(What is required): Copy all the lines of the data that include the word "width".

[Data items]

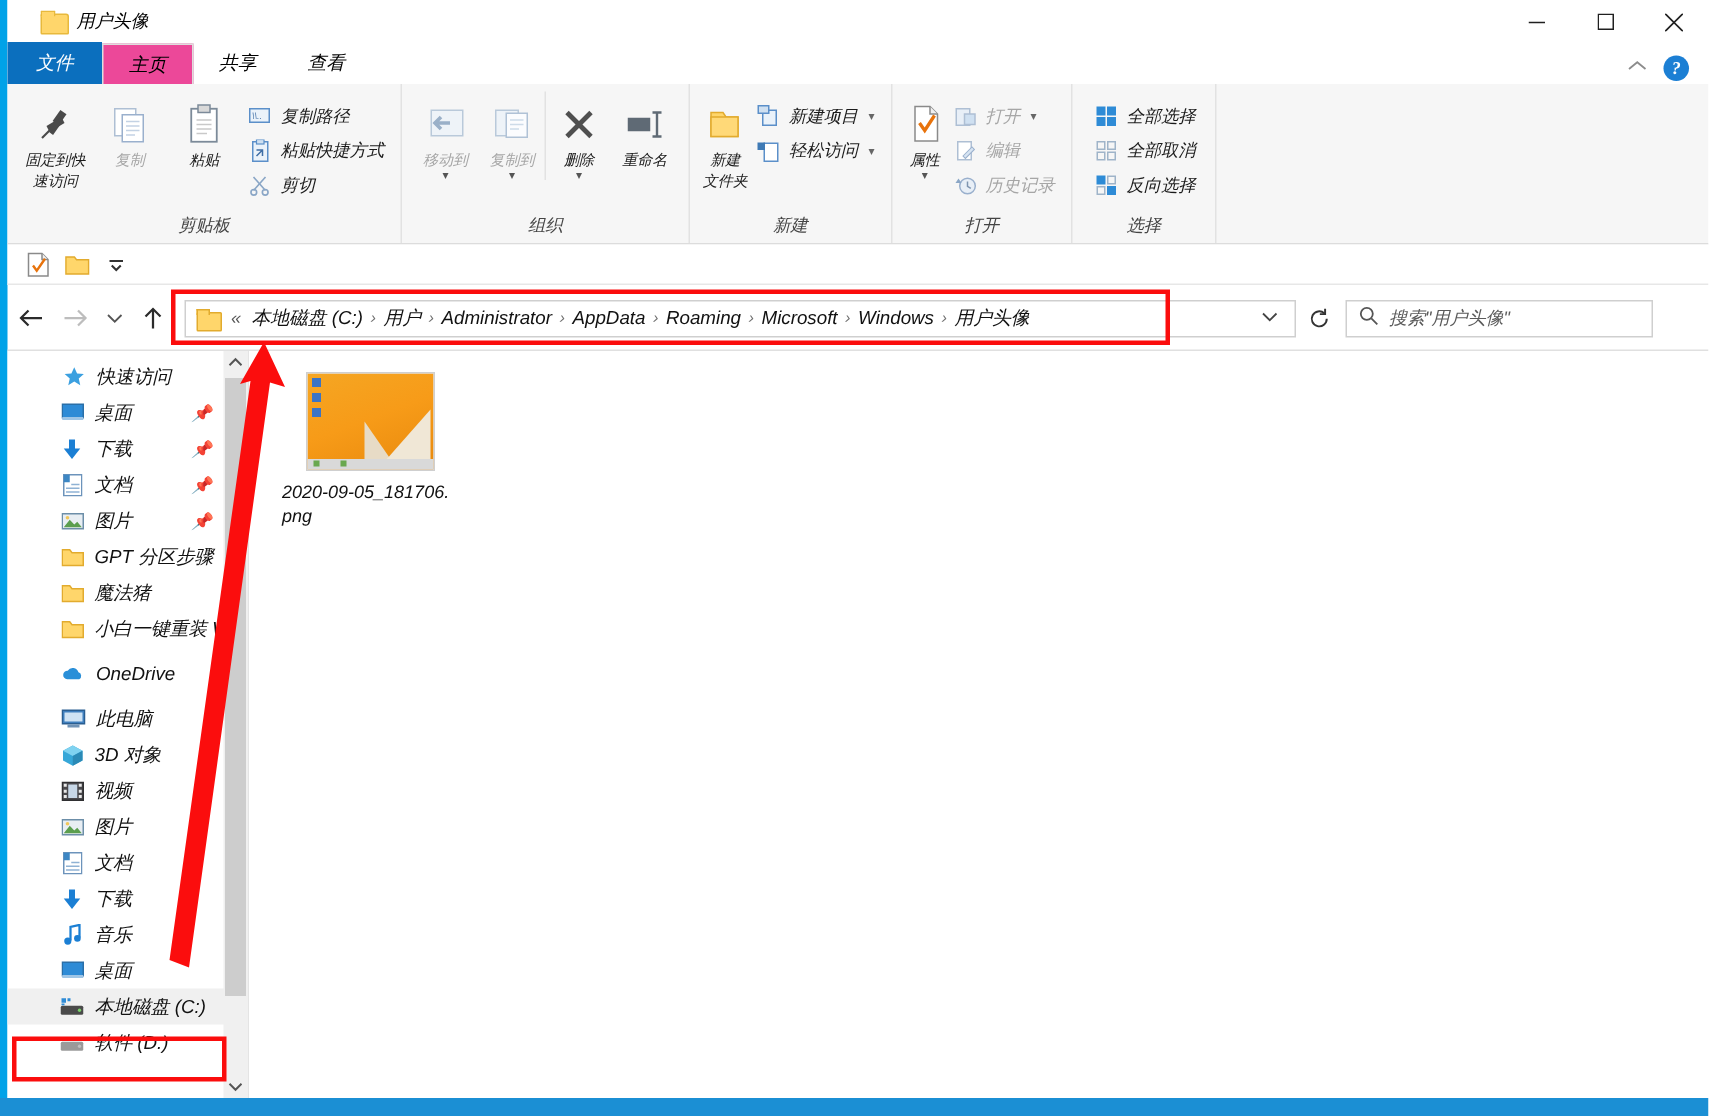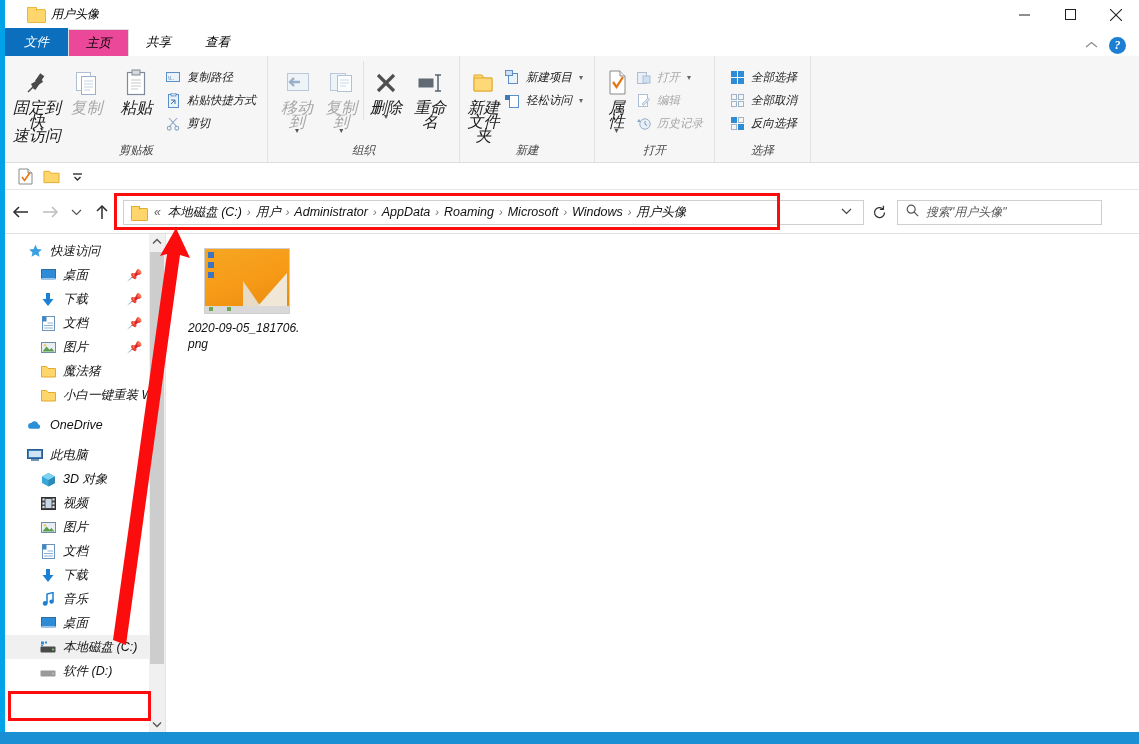--- a/index.html
+++ b/index.html
@@ -108,7 +108,7 @@
   }
   .bigbtn .ico { height: 34px; display: flex; align-items: center; justify-content: center; }
   .bigbtn .lbl {
-    font-size: 16px; color: #1b1b1b; text-align: center; line-height: 14px;
+    font-size: 10px; color: #1b1b1b; text-align: center; line-height: 14px;
     margin-top: 1px;
   }
   .bigbtn.dim .lbl { color: #a6a6a6; }

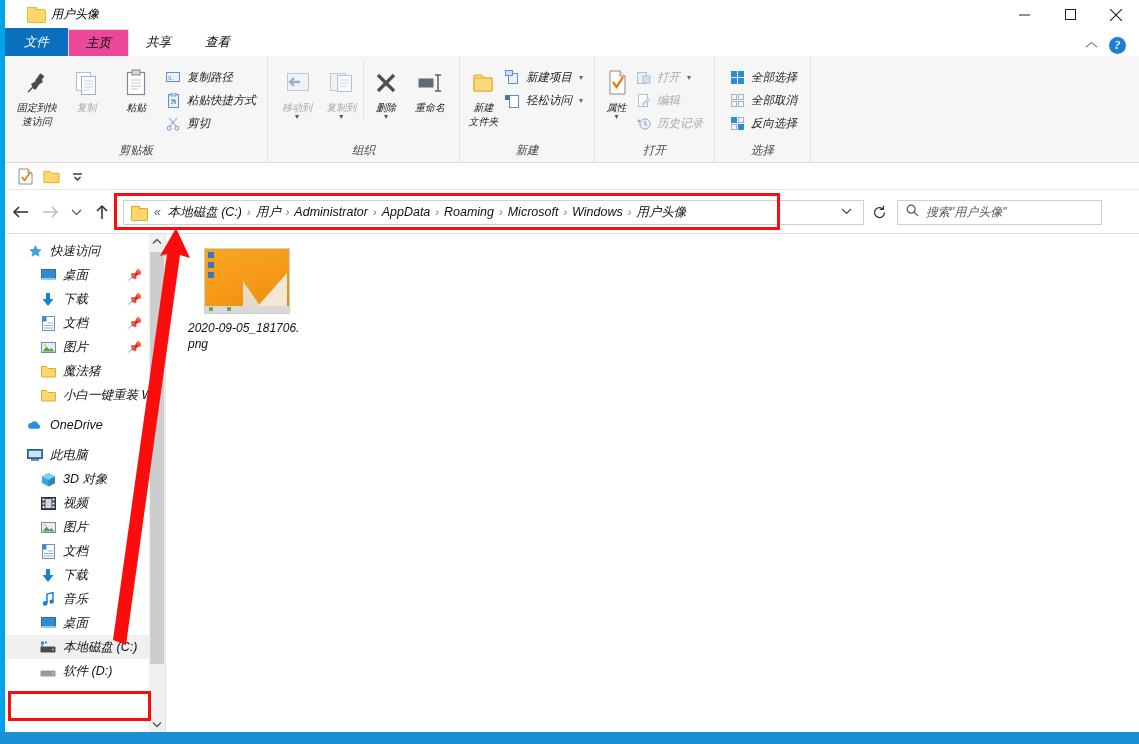--- a/index.html
+++ b/index.html
@@ -205,7 +205,7 @@
     position: absolute; right: 24px; color: #9a9a9a; font-size: 11px;
   }
   .sb-item.indent { padding-left: 35px; }
-  .sb-item.root { padding-left: 22px; text-align: right; }
+  .sb-item.root { padding-left: 36px; text-align: right; }
   .sbico { width: 16px; height: 16px; display:flex;align-items:center;justify-content:center;flex:0 0 16px;}
 
   

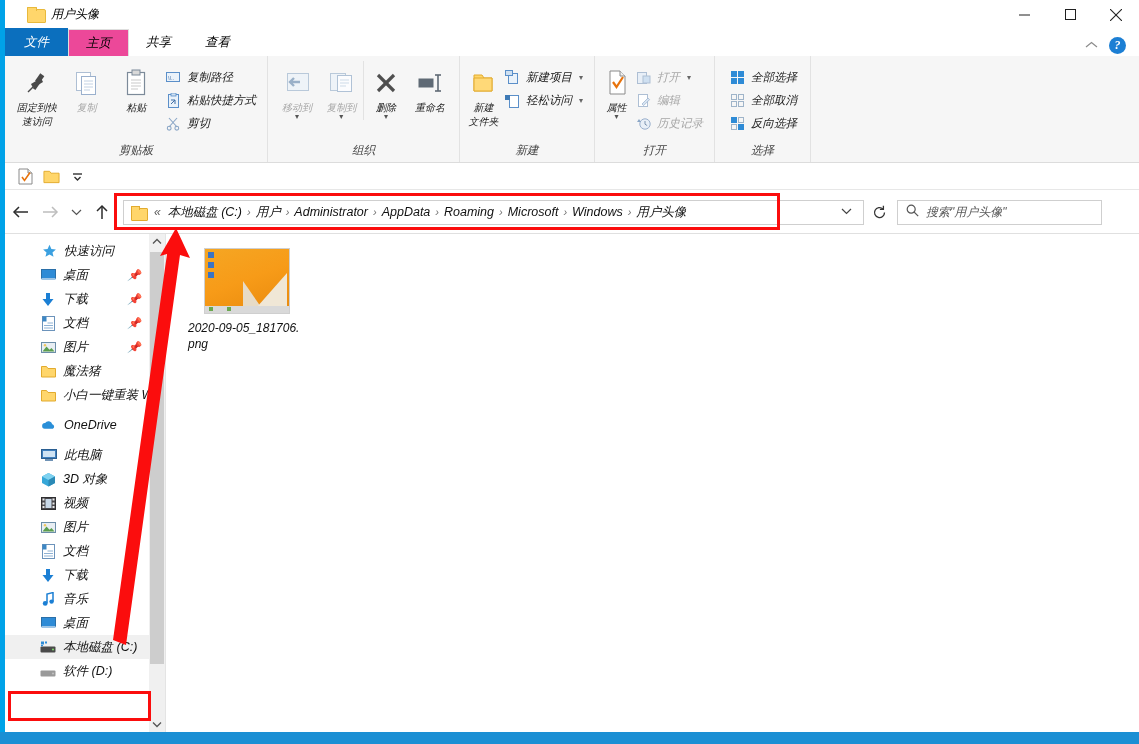--- a/index.html
+++ b/index.html
@@ -708,6 +708,14 @@
           <span class="pin">📌</span>
         </div>
 
+        <div class="sb-item indent">
+          <span class="sbico">
+            <svg width="15" height="13" viewBox="0 0 15 13">
+                <path d="M0.5 1.5 h5 l1.5 2 h7.5 v8.5 h-14 z" fill="#ffd66b" stroke="#e2ab2e"></path>
+              </svg>
+          </span>
+          <span>GPT 分区步骤</span>
+        </div>
 
         <div class="sb-item indent">
           <span class="sbico">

(Solved problem):
   .sbico { width: 16px; height: 16px; display:flex;align-items:center;justify-content:center;flex:0 0 16px;}
+            <svg width="15" height="13" viewBox="0 0 15 13">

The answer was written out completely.